30. April, 2026

Politik

Scholz beharrt auf Mindestlohnerhöhung – Trotz Kritik soll der Lohn auf 15 Euro steigen

Scholz beharrt auf Mindestlohnerhöhung – Trotz Kritik soll der Lohn auf 15 Euro steigen

Inmitten der Debatten über angemessene Lohnuntergrenzen in Deutschland hat sich Bundeskanzler Olaf Scholz erneut für eine schrittweise Erhöhung des Mindestlohns ausgesprochen. Im Dialog mit dem Fernsehsender Phoenix bekräftigte Scholz seinen Vorschlag, den Mindestlohn zunächst auf 14 Euro und anschließend auf 15 Euro anzuheben. Der Bundeskanzler unterstrich die Bedeutung eines würdigen Entgelts für hart arbeitende Menschen mit niedrigen Einkommen und verwies auf die Notwendigkeit einer angemessenen Lebenshaltung.
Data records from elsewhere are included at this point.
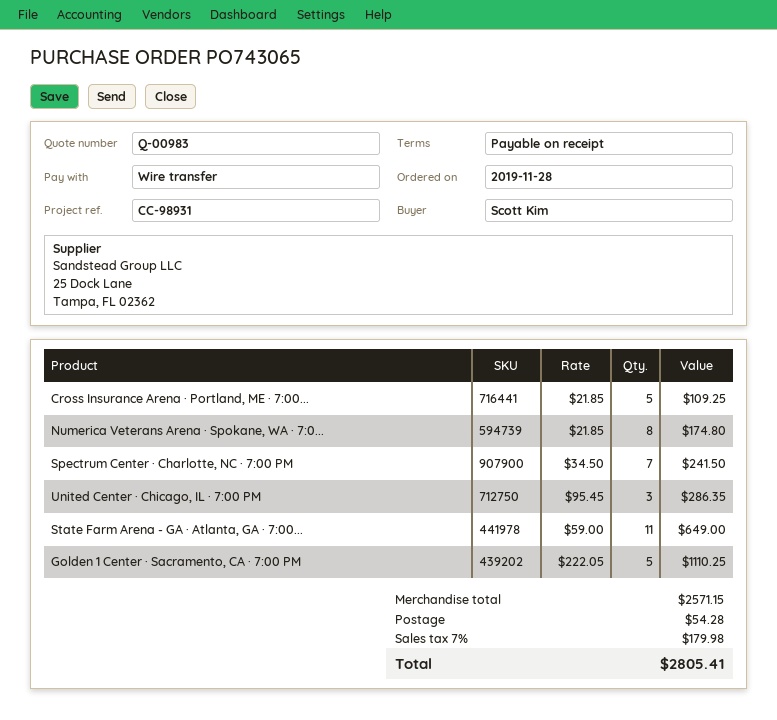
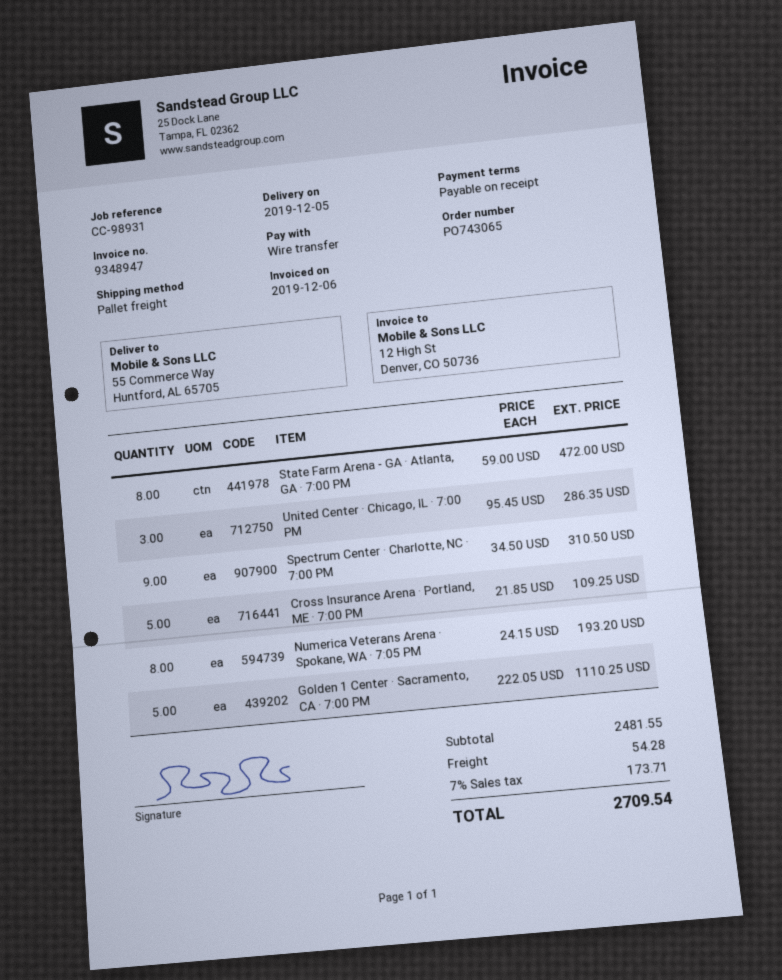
Numerica Veterans Arena · Spokane, WA · 7:0...: 8 x 21.85 = 174.80 -> 8 x 24.15 = 193.20
Spectrum Center · Charlotte, NC · 7:00 PM: 7 x 34.50 = 241.50 -> 9 x 34.50 = 310.50
State Farm Arena - GA · Atlanta, GA · 7:00...: 11 x 59.00 = 649.00 -> 8 x 59.00 = 472.00
subtotal: 2571.15 -> 2481.55
tax: 7% = 179.98 -> 7% = 173.71
total: 2805.41 -> 2709.54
Die aktuellen Beträge würden es kaum ermöglichen, die Kosten des Lebens zu decken, und selbst 14 oder 15 Euro pro Stunde seien nicht ausreichend, um weit zu kommen. Scholz forderte auch Kritiker mit hohen Einkommen auf, sich in die Lage von Geringverdienern hineinzuversetzen, insbesondere wenn diese davon eine Familie ernähren müssten. Er betonte, dass die Mindestlohnkommission zwar unabhängig entscheide, sein Ratschlag aber sei, die Perspektiven der Geringverdiener stärker in Betracht zu ziehen. Der derzeitige Mindestlohn von 12,41 Euro soll gemäß Planung auf 12,82 Euro im nächsten Jahr steigen.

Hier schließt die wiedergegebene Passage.